I numeri sono riportati in un una nota del sindacato Fai-Cisl che sottolinea così le percentuali di partecipazione e astensione da lavoro da parte degli operai, che riguardano soprattutto alcuni distretti italiani:
Le ragioni della protesta risiedono nel mancato rinnovo del CCNL Cooperazione Agricola, un contratto collettivo che regola i rapporti di lavoro per un pezzo importante della filiera.
La decisione di proclamare l’iniziativa di mobilitazione è stata presa dalle Segreterie Nazionali dei 3 sindacati stipulanti e dalla delegazione trattante, lo scorso 14 giugno. Al termine di una dei tanti confronti con la rappresentanza delle aziende e – scrive Fai Cisl in un comunicato “dopo aver giudicato insoddisfacenti le risposte delle controparti rispetto alle rivendicazioni sindacali, soprattutto sul versante salariale”.
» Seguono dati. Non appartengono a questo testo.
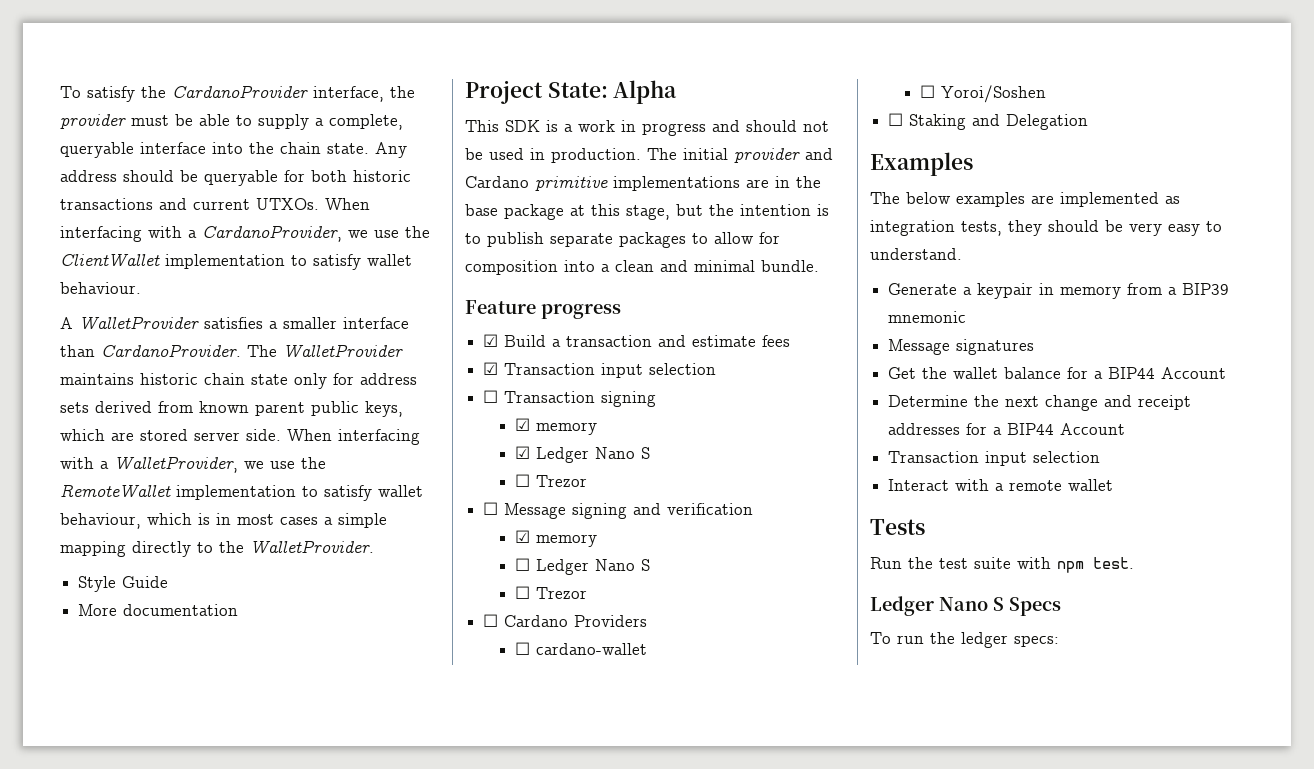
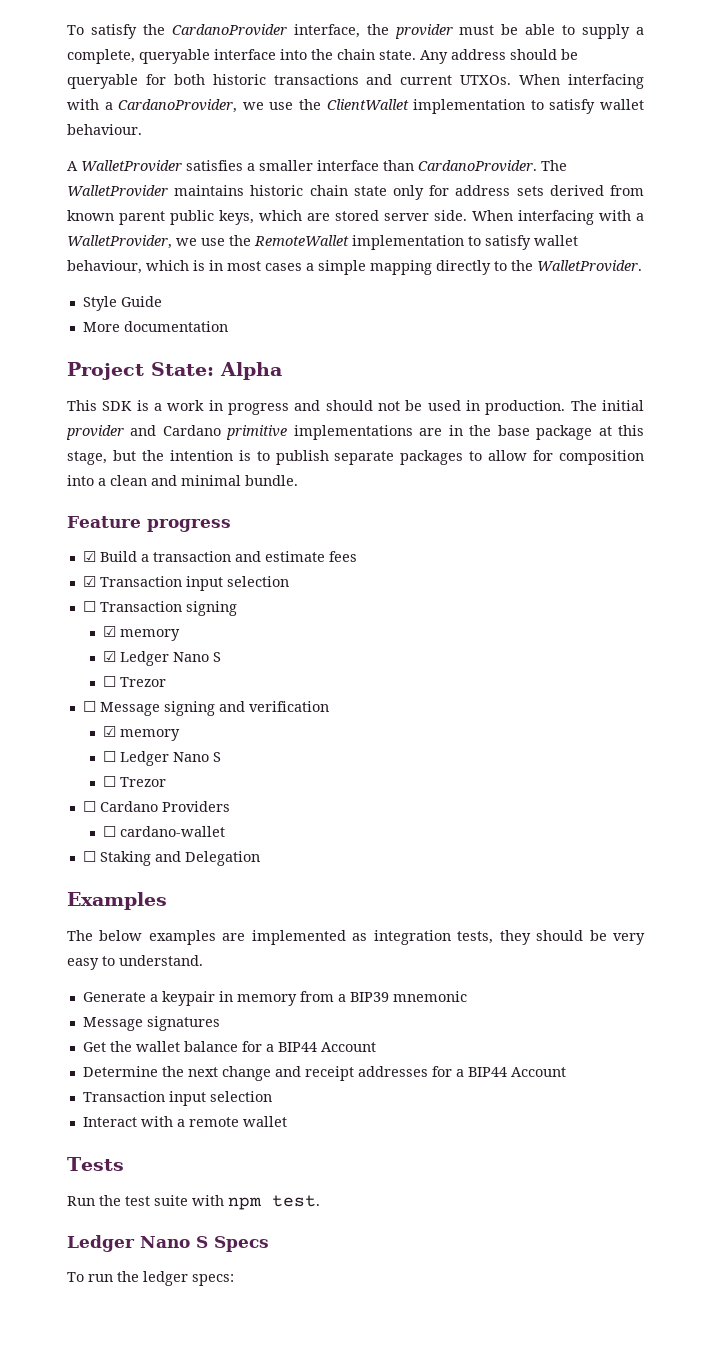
- ☐ Yoroi/Soshen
E mentre lo stato di agitazione del settore agricolo continuerà anche nei prossimi giorni, i sindacati fanno sapere che tra i lavoratori c’è molta insoddisfazione per il mancato rinnovo dei Contratti collettivi provinciali agricoli (CCPL). Nel settore ‘primario’ infatti il salario è regolato da un salario nazionale e da un’integrazione prevista a livello provinciale, rimasta ferma a 3-5 anni fa, a seconda delle province.
I lavoratori attendono gli adeguamenti dei minimi provinciali di almeno 3,5% e i sindacati temono che i ritardi andranno a discapito soprattutto dei “tanti stagionali che in quanto tali perderanno la possibilità di recuperare il reddito dovuto finora”
“Da Coldiretti, Cia e Confagricoltura – ha sottolinea il Segretario Generale Fai Cisl Onofrio Rota – ci aspettavamo un atteggiamento più responsabile e pragmatico per implementare, con le dovute integrazioni territoriali, il salario già previsto a livello nazionale, nella consapevolezza che i CPL, contratti provinciali di lavoro, rimangono una specificità del sistema contrattuale agricolo che occorre valorizzare proprio per dare risposte salariali più puntuali ai lavoratori e alle lavoratrici”.